How to Enfroce Domain Licensing Limits? [closed]

You can’t. You can only mitigate at expense to yourself.

  • People determined to do this will achieve their goal regardless of how many obstacles you place in their path
  • The GPL means you can’t control how people use the code once you put it in their hands, and you can’t prevent them modifying it
  • Nothing prevents one user from doing all the hard manual work then distributing your plugin themselves with their own automatic updater that bypasses you and your protections entirely.
  • Even if you achieved this, most people would never need to spoof a domain in the first place.
  • A lot of plugin vendors don’t do this “Domain Verification” so the answer of how they do it is simple, they don’t.
  • Most HTTP requests don’t include the domain so unless you include it yourself you wouldn’t know which domain you needed to verify in the first place.

The only method people have figured out to reliably avoid these things is to implement their product as a subscription service and move some functionality into the cloud, and sue copycats for trademark and brand infringement.

Fundamentally, the value is not in the code you sell, but in the support services and continued updates that you as the seller/vendor provide.

This is a cat and mouse game, and there is always a path to escalation.

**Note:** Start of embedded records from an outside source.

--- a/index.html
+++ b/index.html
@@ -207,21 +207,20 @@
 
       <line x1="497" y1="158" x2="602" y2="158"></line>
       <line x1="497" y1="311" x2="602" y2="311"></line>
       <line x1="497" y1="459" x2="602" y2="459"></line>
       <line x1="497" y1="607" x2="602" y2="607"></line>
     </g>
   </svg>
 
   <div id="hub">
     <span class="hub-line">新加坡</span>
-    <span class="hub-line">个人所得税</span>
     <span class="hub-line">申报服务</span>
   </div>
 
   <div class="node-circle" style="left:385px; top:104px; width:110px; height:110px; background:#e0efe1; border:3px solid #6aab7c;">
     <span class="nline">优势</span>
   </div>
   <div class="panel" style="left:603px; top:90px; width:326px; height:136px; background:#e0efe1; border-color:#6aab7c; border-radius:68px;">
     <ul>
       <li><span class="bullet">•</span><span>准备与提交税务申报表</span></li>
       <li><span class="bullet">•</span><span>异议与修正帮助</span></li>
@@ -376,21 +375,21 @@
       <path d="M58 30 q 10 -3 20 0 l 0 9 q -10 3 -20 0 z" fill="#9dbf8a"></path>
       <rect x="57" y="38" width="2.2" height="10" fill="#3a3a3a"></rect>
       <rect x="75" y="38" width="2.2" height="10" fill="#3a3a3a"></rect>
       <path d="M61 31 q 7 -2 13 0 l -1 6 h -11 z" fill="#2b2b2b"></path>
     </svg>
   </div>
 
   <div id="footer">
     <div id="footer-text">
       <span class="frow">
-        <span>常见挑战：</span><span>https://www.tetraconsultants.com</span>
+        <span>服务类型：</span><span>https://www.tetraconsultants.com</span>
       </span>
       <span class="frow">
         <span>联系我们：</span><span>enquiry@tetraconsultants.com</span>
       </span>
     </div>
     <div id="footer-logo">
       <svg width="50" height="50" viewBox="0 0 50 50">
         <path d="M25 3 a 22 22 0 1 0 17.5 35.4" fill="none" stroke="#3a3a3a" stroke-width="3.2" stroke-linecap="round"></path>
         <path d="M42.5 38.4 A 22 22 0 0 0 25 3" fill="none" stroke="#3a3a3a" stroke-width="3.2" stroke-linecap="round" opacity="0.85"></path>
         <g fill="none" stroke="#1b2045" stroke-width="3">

You will never defeat a determined pirate, no matter what licensing scheme you implement, no matter what code license you choose.

Misc

I know many plugin providers limit the number of activations to a certain number of domains but I am wondering how it is achieved and why it cannot be bypassed.

No plugin providers have cast iron solutions. Most do not do these checks, all can be bypassed with a little effort.

In the standard licensing model, what stops a user from using the same license on unlimited domains?

Nothing, the user can edit the code and delete the licensing functions if they wish, they have the right to do so according to the GPL license.

If my server is expected to verify which domain the request is coming from, can’t a user spoof the domain by changing a few lines of code in WordPress?

In practice people don’t spoof domains because they don’t need to, and because that’s not how these systems work.

Your server can’t verify the domain based on just what was sent in the request, that’s not how HTTP requests work. Your server sees the IP it came from, but there is no guarantee the IP maps to the domain if you were to look it up, even if it’s a legitimate request.

You can try to verify the domain, but fundamentally this gives minimal protection that is easily circumvented. The concern you have does not fit with the reality of piracy. It’s much easier to change the code that checks with your server to always say “yes” without bothering to make the request, either by modifying your plugin/theme or via filters/proxies. Likewise it’s easier to buy 1 licence and copy the updated code to hundreds of sites, or let a pirate do that for you.